CS410, Summer 1998, Homework 3

CS410, Summer 1998 Homework 3

Due: 11:35 AM, Tuesday July 14 (Bastille Day)

Last update: July 7, 10:35PM.

Note: No late homework will be accepted.

Note: You are responsible for reading and understanding the course policy on academic integrity.

Begin with an empty red-black tree. Do the following operations in this order and show the tree after each operation. Assume the numbers below are the keys and the ordinary < relation is used. (Remember always to color the root black.)
- Insert 1
- Insert 2
- Insert 3
- Insert 4
- Insert 5
- Delete 4
- Insert 4
- Delete 3
- Delete 4
- Delete 5
- Delete 1
Be sure to color all your nodes. (Feel free to use "clear" instead of "red".)
Repeat the previous problem with 2-3 trees. Obviously, you will not include any colors.
Prove the following: If the difference between the longest and the shortest root-to-leaf path in a binary tree is a constant factor, then the length of the longest path is O(log n). That is, if the tree has n nodes, its shortest path has length s and its longest path has length h, and h <= ks, then h is O(log n).

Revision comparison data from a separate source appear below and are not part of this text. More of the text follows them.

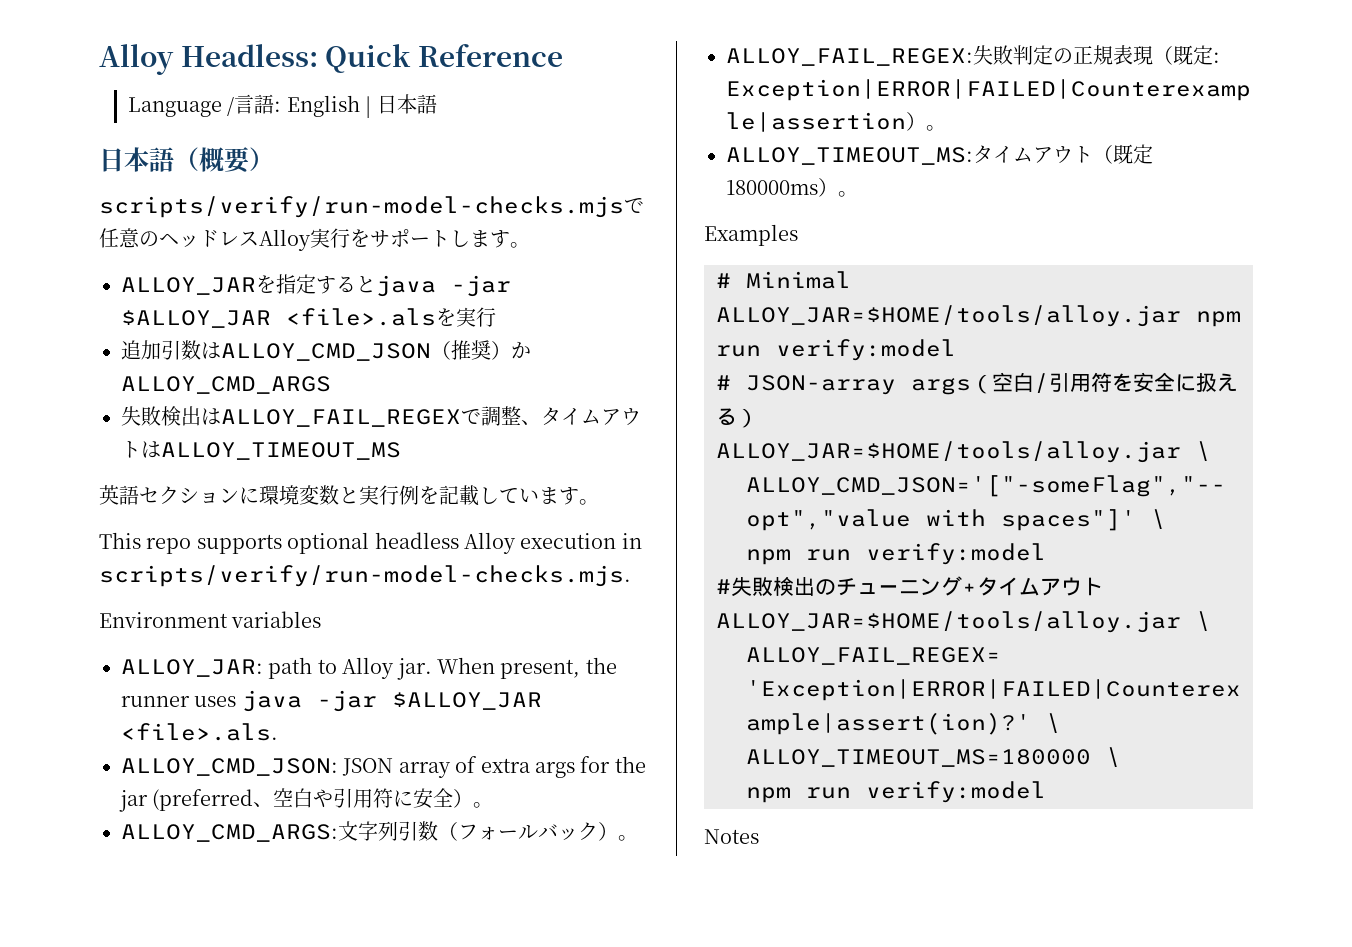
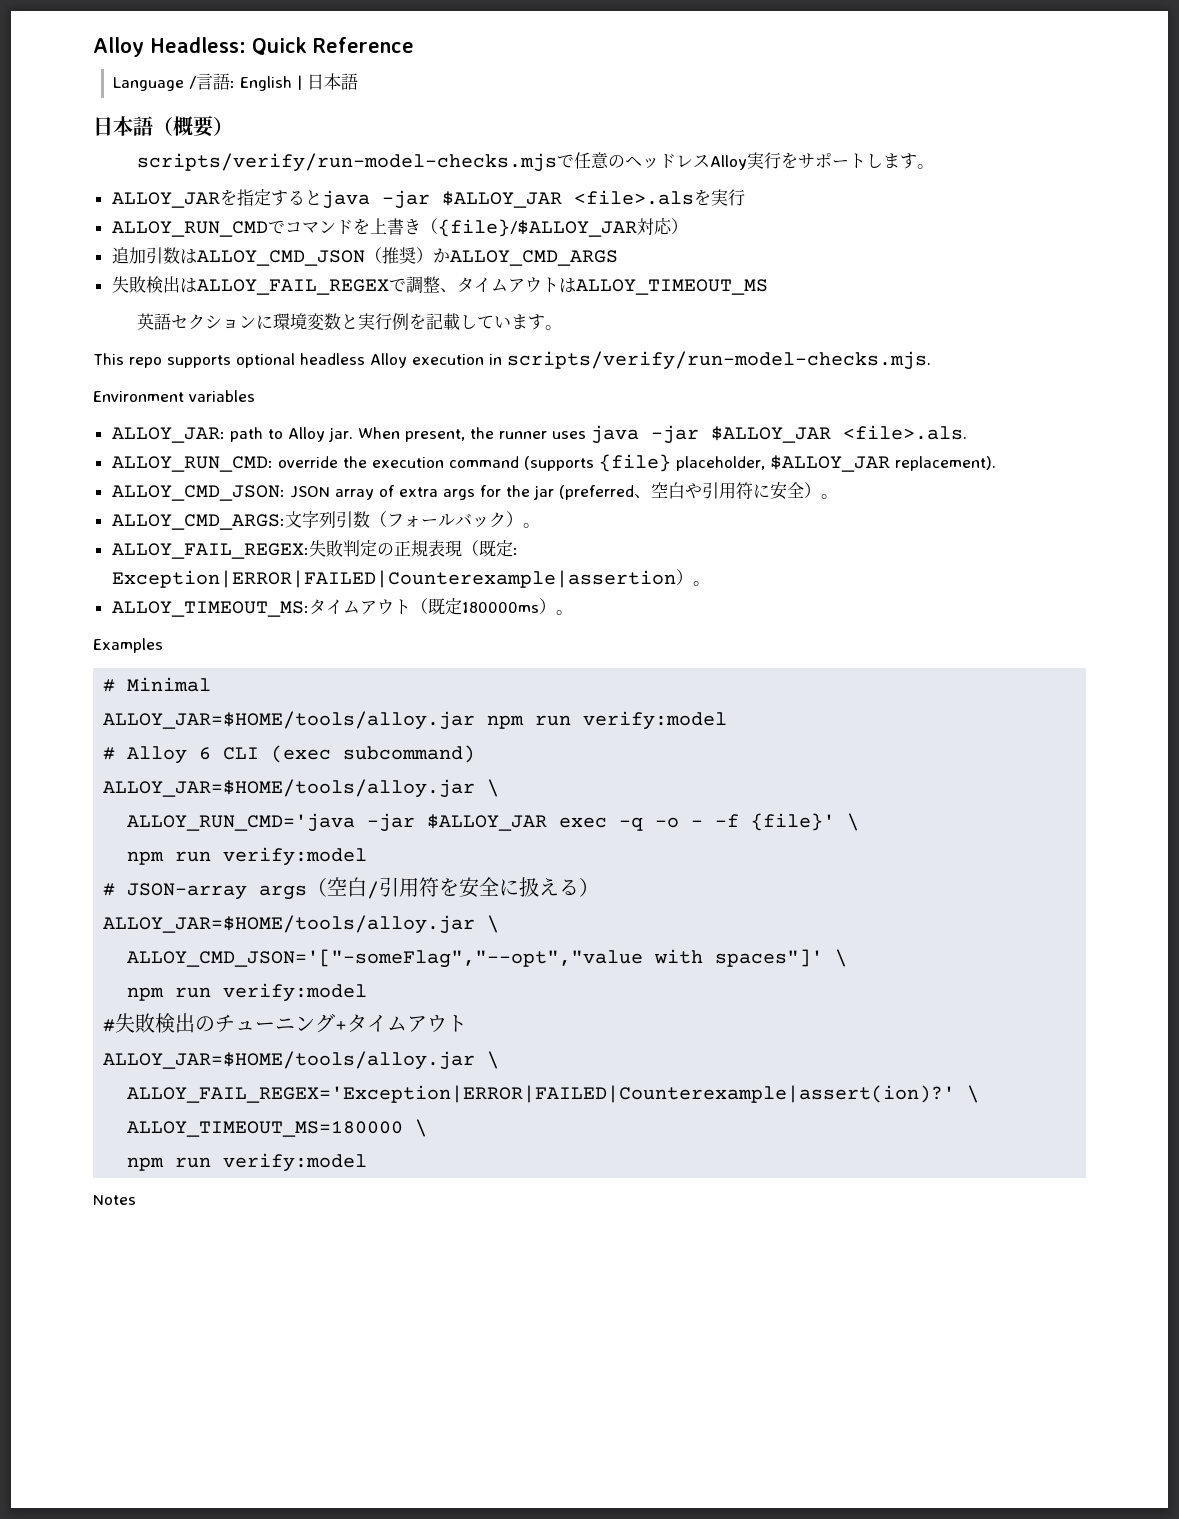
+ ALLOY_RUN_CMDでコマンドを上書き（{file}/$ALLOY_JAR対応）
+ ALLOY_RUN_CMD: override the execution command (supports {file} placeholder, $ALLOY_JAR replacement).
+ # Alloy 6 CLI (exec subcommand)
+ ALLOY_JAR=$HOME/tools/alloy.jar \
+ ALLOY_RUN_CMD='java -jar $ALLOY_JAR exec -q -o - -f {file}' \
+ npm run verify:model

Hint: Do not use induction. Lower bound the number of nodes in the tree in terms of h, explain the correctness of your bound, and conclude that h is O(log n).
CLR Exercise 14.2-5, page 267.
Suppose you have records (for example, addressbook entries) and you want to be able to look them up by either of two different fields (for example, name or phone number). How would you implement a dictionary that efficiently handled insertion, deletion, and lookup by either field. Hint: This is an easy problem.
Normally we do not allow duplicate keys in a dictionary. Suppose we want to use a BST to implement a dictionary that allows duplicated keys, and inserts/deletes/searches for all elements with a particular key when asked. We will have to modify our definition of a BST of course.
1. Suppose we modify our definition such that duplicated keys can be in either subtree of a node with the same key. Explain why this would be a bad idea.
2. Suppose we modify our definition such that duplicated keys are always in the left subtree. Explain why this could be just as bad an idea.
3. Come up with a good idea. Your solution should support the search and delete in time O(d + log n) and insert in time O(log n) where n is the size of the tree and d is the number of nodes with the asked-for key. (Hint: This is not hard.)
In this problem, we want to augment the 2-3 tree data structure so that it can also support the operation rank(key) which takes a key and determines how many items in the tree have keys less than key. rank(key) should run in time O(log n).
1. This requires we have extra information at the internal nodes of the 2-3 tree. Describe the extra information you need and how you use it to implement rank.
2. Maintaining the extra information requires additions to the insert and delete operations. Describe these additions. Be sure the additions do not violate the O(log n) running time of the operations.
3. Suppose we now want to add the operation numBetween(key1, key2) which returns the number of items in the tree with keys between key1 and key2, not counting key1 or key2. How would you implement this operation. (You may assume key2 >= key1.)